NON CONSENSUAL TOUCHING IN THIS CHAPTER. Brief, but a pretty intense glimpse into President Snow's inner world. I just read the Ballad of Snakes and Songbirds and have been inspired to add some more memories Savera has of President Snow. Has anyone else read BoSS?

Also, I've fully edited and re-posted Chapter 3 of this story if anyone is re-reading.

This memory gives me chills every time I recall it. It's more of a scar in my memory, but to fully understand the oppression we experienced under President Snow, it must be told.

President Snow sent a message to my team ten minutes earlier, requesting my immediate presence, and I immediately came to his residence, leaving the intelligence center in the capable hands of my team.

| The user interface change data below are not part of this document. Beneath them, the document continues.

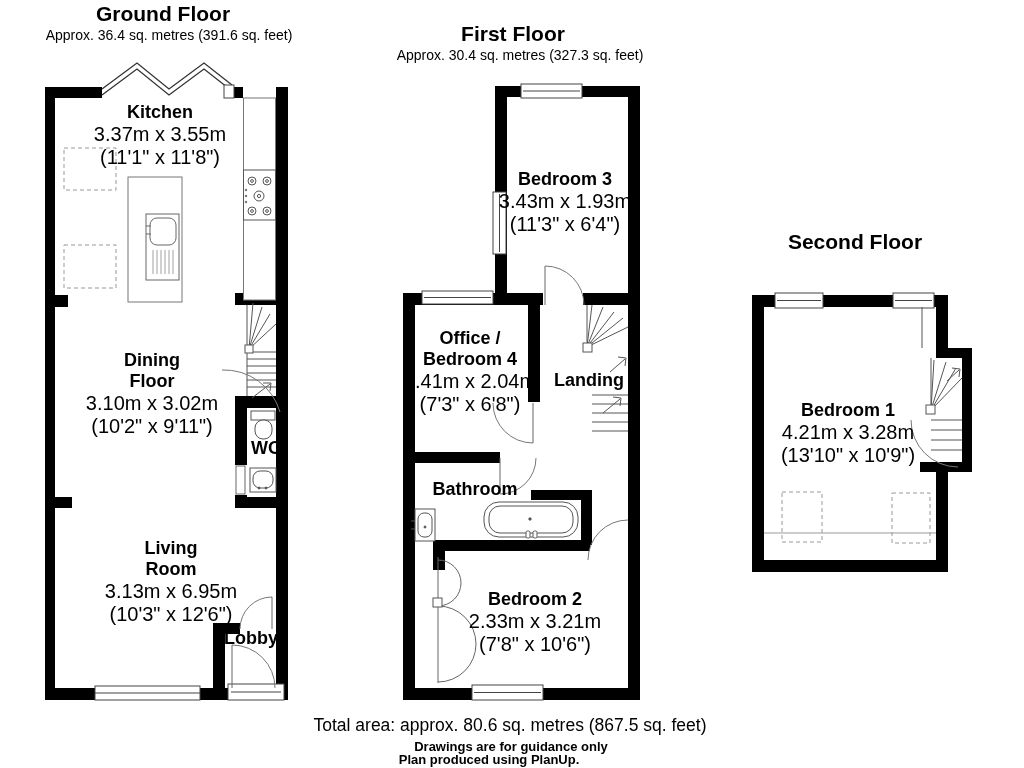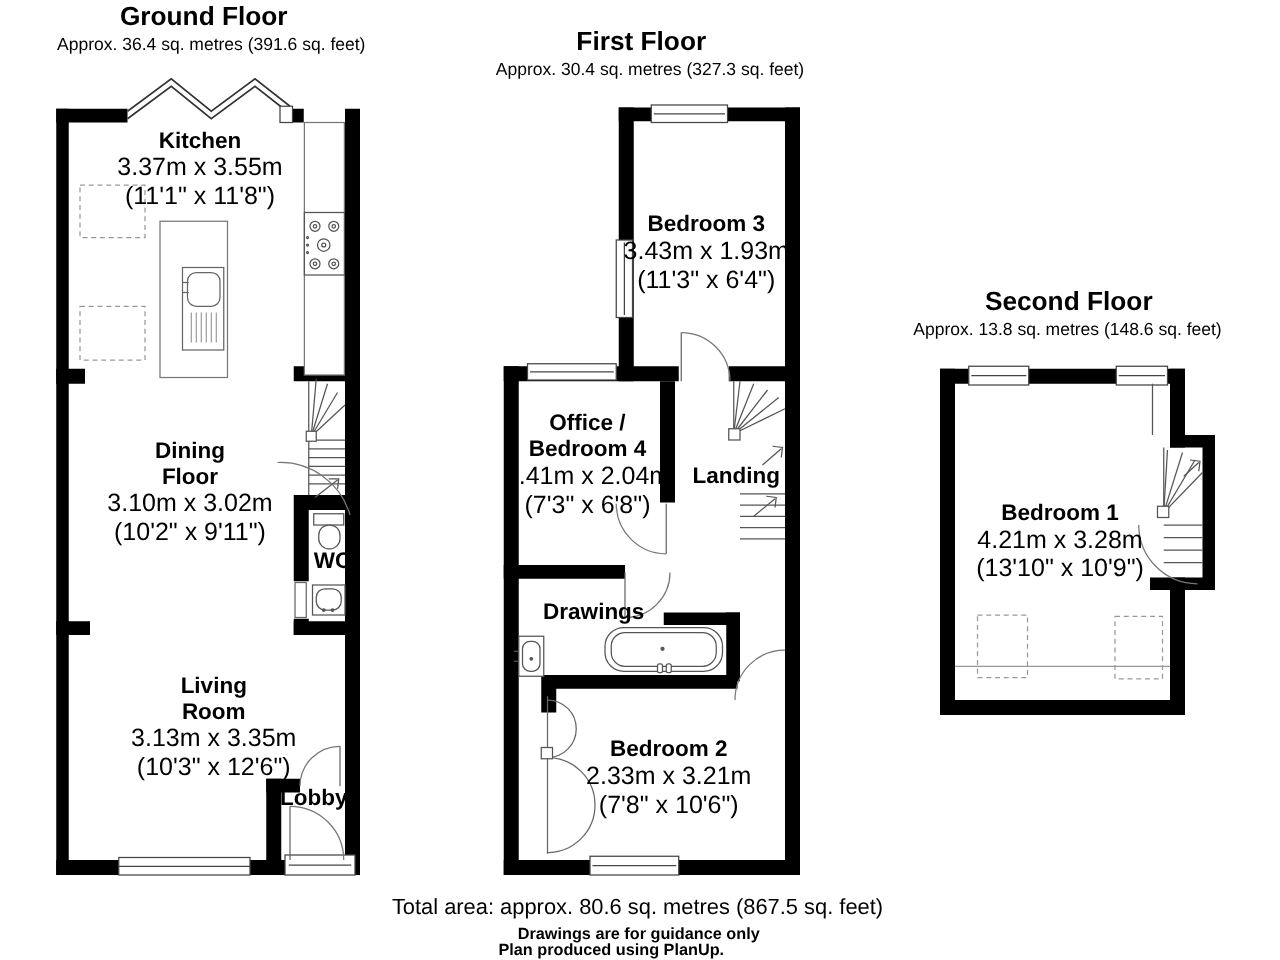"Approx. 13.8 sq. metres (148.6" div.floor-area { html: <div>Approx. 13.8 sq. metres (148.6 sq. feet)</div> -> none }
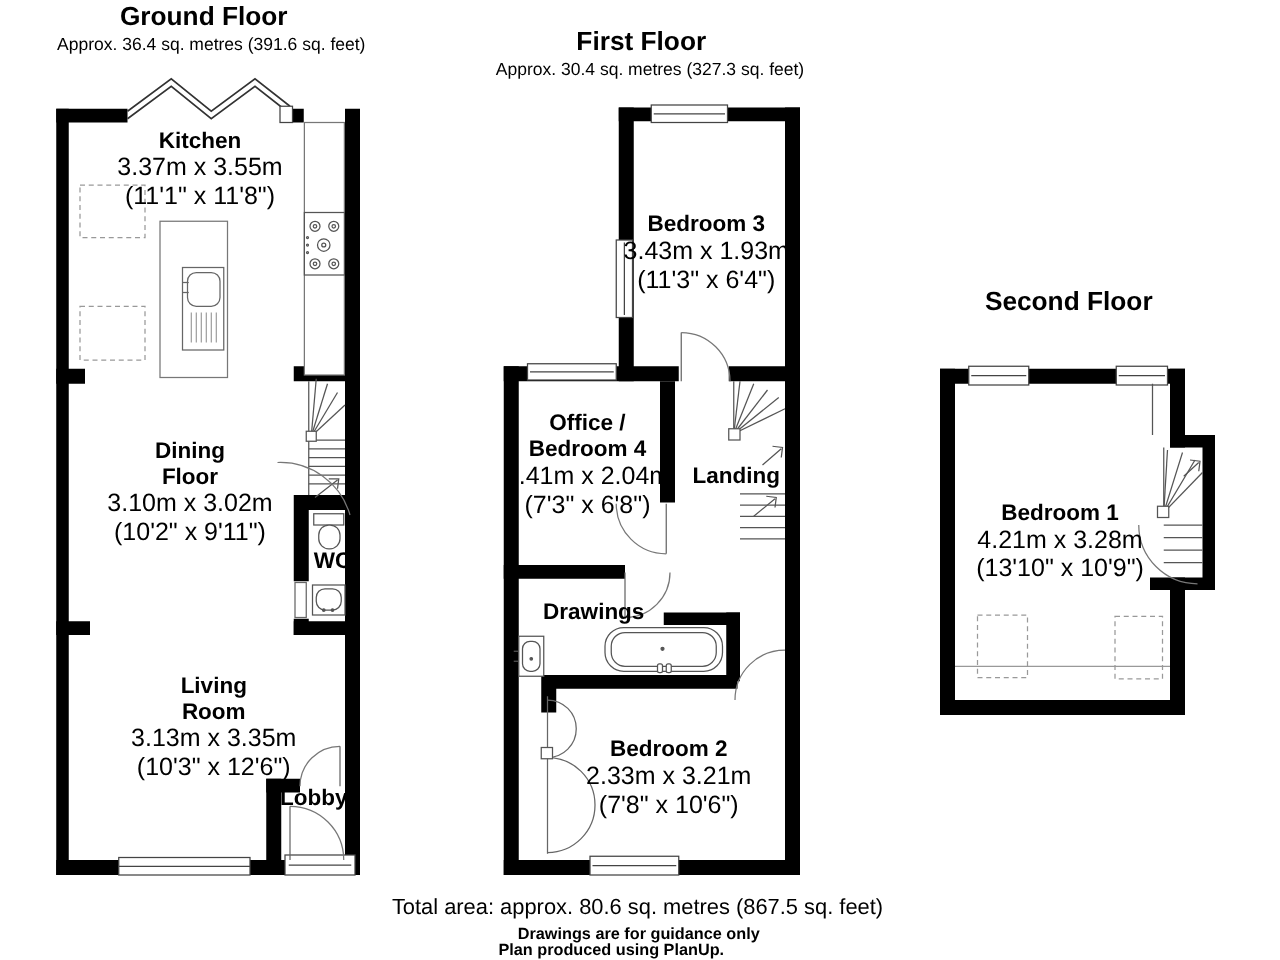"Drawings" div.room-name { text: Drawings -> Bathroom }
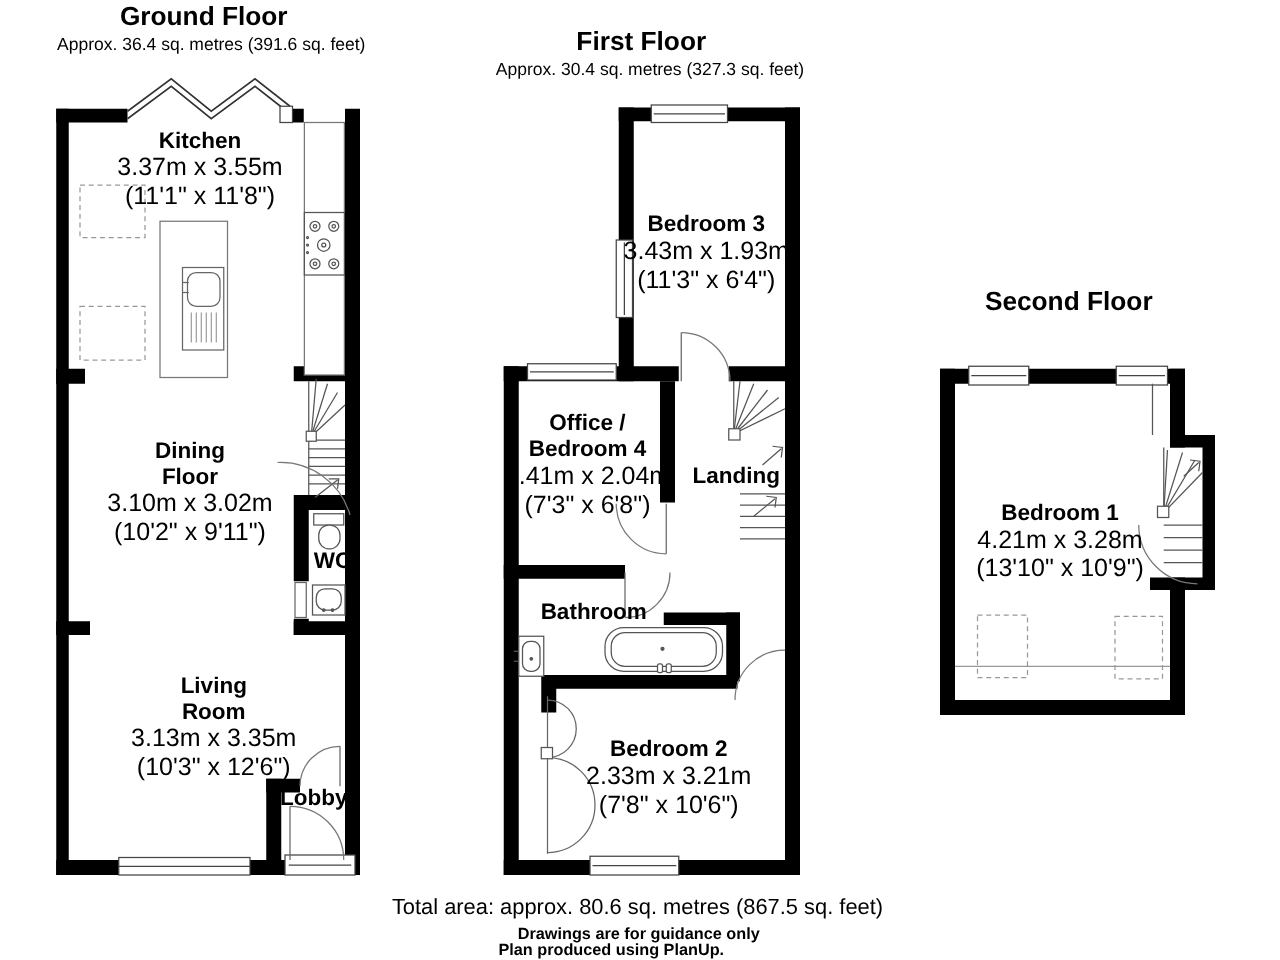"3.13m x 3.35m" div.room-dim { text: 3.35m -> 6.95m }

Upon walking into his office, I saw him seated at his large, wooden desk. Today, he was wearing a blue coat with strong, structured shoulder pads.

The thing about President Snow was that we were always being manipulated by him. No matter how benevolent he behaved one day or how happy he appeared to be to see us, I always went into any meetings with him reminding myself that he was in control of this interaction. I never showed much emotion to him, but this was one day that I knew was completely different and out of character for me.

He looked up from the papers in front of him on his desk and smiled at me," Savera. Delighted to see you."

He gestured for me to take a seat in the leather seat across from him. I returned his smile and took a seat. Behind us, I could see the rose garden. Roses. The symbol of his power; the symbol of his presence. I held my gaze on the roses for as long as I could if it meant I didn't have to look at him.

"I'm glad you're here with me today," He said, looking directly at me.

I pulled my gaze away from the roses and looked at him," Of course. What is it you'd like to discuss today, President Snow?"

"I'd just like to check in," He said simply. "It's been awhile since we've talked. Just the two of us."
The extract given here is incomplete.